▶ [Task brief]: Only lines with the string "example" are wanted. Pull them out of the data.

(Change listing data)
┄┄┄┄┄┄┄┄┄┄

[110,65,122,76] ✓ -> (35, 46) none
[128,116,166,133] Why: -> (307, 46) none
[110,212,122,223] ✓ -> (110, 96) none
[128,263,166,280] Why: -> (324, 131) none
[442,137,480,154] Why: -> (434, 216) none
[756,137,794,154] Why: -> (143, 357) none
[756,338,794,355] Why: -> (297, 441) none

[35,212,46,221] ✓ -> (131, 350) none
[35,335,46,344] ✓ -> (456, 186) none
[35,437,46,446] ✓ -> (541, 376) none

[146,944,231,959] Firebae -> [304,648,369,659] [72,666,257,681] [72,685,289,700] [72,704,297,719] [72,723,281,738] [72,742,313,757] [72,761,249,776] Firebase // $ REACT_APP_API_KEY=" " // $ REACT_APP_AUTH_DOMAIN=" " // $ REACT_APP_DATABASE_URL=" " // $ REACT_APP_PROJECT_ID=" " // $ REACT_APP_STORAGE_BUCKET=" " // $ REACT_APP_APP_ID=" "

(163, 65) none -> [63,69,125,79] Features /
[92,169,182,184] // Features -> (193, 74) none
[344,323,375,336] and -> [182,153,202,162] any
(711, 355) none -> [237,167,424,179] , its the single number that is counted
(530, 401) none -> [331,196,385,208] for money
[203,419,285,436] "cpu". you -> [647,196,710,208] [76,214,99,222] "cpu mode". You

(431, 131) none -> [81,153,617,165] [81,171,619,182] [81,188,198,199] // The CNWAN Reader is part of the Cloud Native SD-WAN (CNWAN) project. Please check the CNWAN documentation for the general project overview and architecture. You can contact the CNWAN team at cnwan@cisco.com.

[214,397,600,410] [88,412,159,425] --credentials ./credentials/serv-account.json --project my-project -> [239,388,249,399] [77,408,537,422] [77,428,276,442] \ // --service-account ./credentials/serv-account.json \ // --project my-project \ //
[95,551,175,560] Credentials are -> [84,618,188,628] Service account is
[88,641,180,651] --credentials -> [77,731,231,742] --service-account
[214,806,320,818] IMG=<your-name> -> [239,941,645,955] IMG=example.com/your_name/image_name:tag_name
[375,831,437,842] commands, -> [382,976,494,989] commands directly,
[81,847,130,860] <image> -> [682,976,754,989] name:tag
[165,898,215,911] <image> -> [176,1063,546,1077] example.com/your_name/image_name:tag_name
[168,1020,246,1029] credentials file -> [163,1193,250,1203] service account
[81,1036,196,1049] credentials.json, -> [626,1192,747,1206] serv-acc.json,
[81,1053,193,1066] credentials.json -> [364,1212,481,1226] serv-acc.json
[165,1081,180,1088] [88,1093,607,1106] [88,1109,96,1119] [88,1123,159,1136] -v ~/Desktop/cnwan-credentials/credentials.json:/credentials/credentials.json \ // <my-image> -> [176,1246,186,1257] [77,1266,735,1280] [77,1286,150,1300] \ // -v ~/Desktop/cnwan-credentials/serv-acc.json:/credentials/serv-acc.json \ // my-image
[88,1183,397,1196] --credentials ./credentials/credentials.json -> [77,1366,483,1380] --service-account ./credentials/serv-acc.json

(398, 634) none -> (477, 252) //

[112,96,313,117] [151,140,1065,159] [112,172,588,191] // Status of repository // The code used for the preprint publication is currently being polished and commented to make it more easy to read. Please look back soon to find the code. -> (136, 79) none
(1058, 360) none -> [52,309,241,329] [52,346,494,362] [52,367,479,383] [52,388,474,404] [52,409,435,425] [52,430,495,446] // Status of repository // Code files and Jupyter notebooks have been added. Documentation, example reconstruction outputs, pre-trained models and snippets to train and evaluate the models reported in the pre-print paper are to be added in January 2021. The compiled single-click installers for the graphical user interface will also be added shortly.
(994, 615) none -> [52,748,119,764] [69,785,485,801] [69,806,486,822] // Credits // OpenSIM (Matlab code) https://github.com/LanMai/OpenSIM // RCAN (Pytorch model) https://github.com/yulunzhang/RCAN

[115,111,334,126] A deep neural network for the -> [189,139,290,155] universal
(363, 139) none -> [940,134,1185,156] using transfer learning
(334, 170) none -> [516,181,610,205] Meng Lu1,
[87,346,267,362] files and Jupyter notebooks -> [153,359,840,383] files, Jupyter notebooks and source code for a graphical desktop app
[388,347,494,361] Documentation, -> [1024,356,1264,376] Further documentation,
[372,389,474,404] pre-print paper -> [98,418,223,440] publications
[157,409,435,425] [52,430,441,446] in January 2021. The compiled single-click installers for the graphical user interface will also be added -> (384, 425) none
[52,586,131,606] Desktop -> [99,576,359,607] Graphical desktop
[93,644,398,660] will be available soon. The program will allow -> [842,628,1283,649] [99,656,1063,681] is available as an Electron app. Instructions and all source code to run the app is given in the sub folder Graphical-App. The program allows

┄┄┄┄┄┄┄┄┄┄

▶ [Task solution]:
[214,806,320,818] IMG=<your-name> -> [239,941,645,955] IMG=example.com/your_name/image_name:tag_name
[165,898,215,911] <image> -> [176,1063,546,1077] example.com/your_name/image_name:tag_name
(1058, 360) none -> [52,309,241,329] [52,346,494,362] [52,367,479,383] [52,388,474,404] [52,409,435,425] [52,430,495,446] // Status of repository // Code files and Jupyter notebooks have been added. Documentation, example reconstruction outputs, pre-trained models and snippets to train and evaluate the models reported in the pre-print paper are to be added in January 2021. The compiled single-click installers for the graphical user interface will also be added shortly.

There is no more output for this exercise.